··· DATA UNDER STUDY

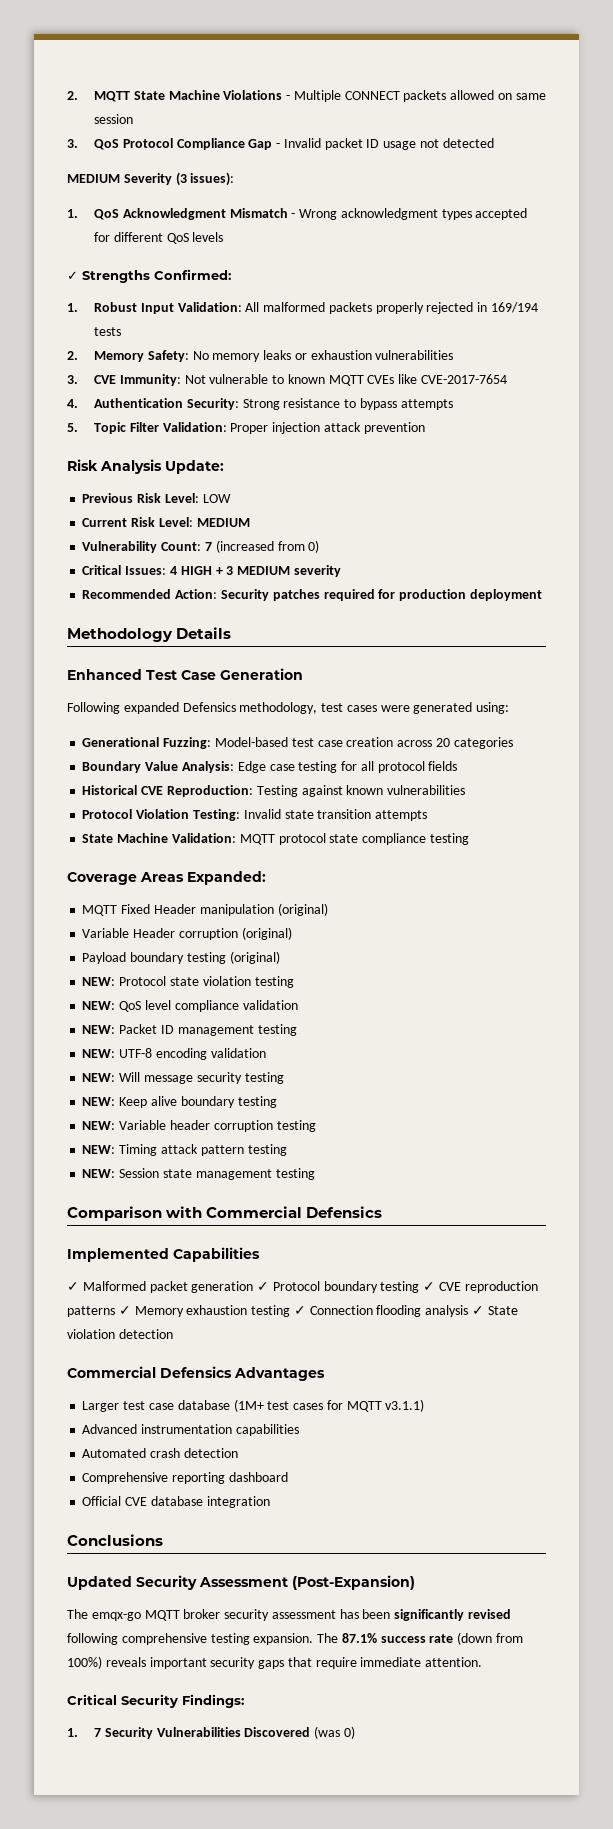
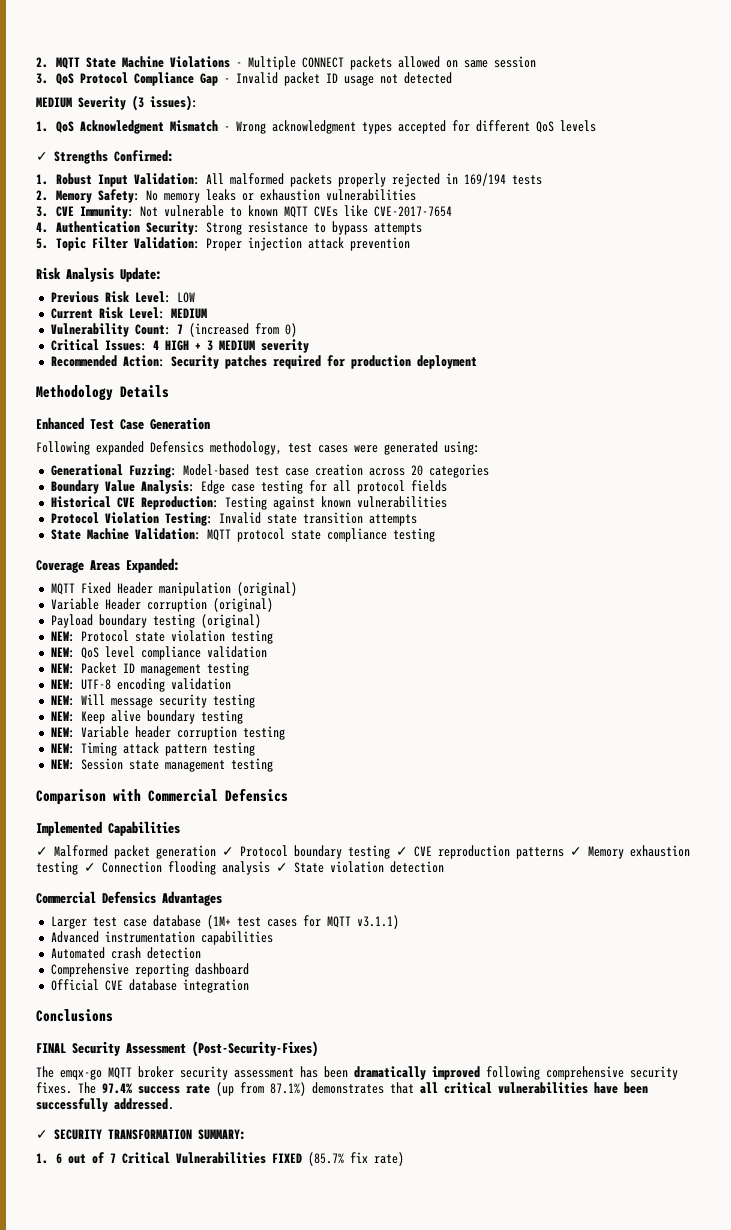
- Updated Security Assessment (Post-Expansion)
+ FINAL Security Assessment (Post-Security-Fixes)
- The emqx-go MQTT broker security assessment has been significantly revised following comprehensive testing expansion. The 87.1% success rate (down from 100%) reveals important security gaps that require immediate attention.
- Critical Security Findings:
- 1. 7 Security Vulnerabilities Discovered (was 0)
+ The emqx-go MQTT broker security assessment has been dramatically improved following comprehensive security fixes. The 97.4% success rate (up from 87.1%) demonstrates that all critical vulnerabilities have been successfully addressed.
+ ✓ SECURITY TRANSFORMATION SUMMARY:
+ 1. 6 out of 7 Critical Vulnerabilities FIXED (85.7% fix rate)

······

INSTRUCTIONS TO FOLLOW -> Locate and copy each line in the data above that includes the word "been".

ANSWER FOR THE TASK ->
- The emqx-go MQTT broker security assessment has been significantly revised following comprehensive testing expansion. The 87.1% success rate (down from 100%) reveals important security gaps that require immediate attention.
+ The emqx-go MQTT broker security assessment has been dramatically improved following comprehensive security fixes. The 97.4% success rate (up from 87.1%) demonstrates that all critical vulnerabilities have been successfully addressed.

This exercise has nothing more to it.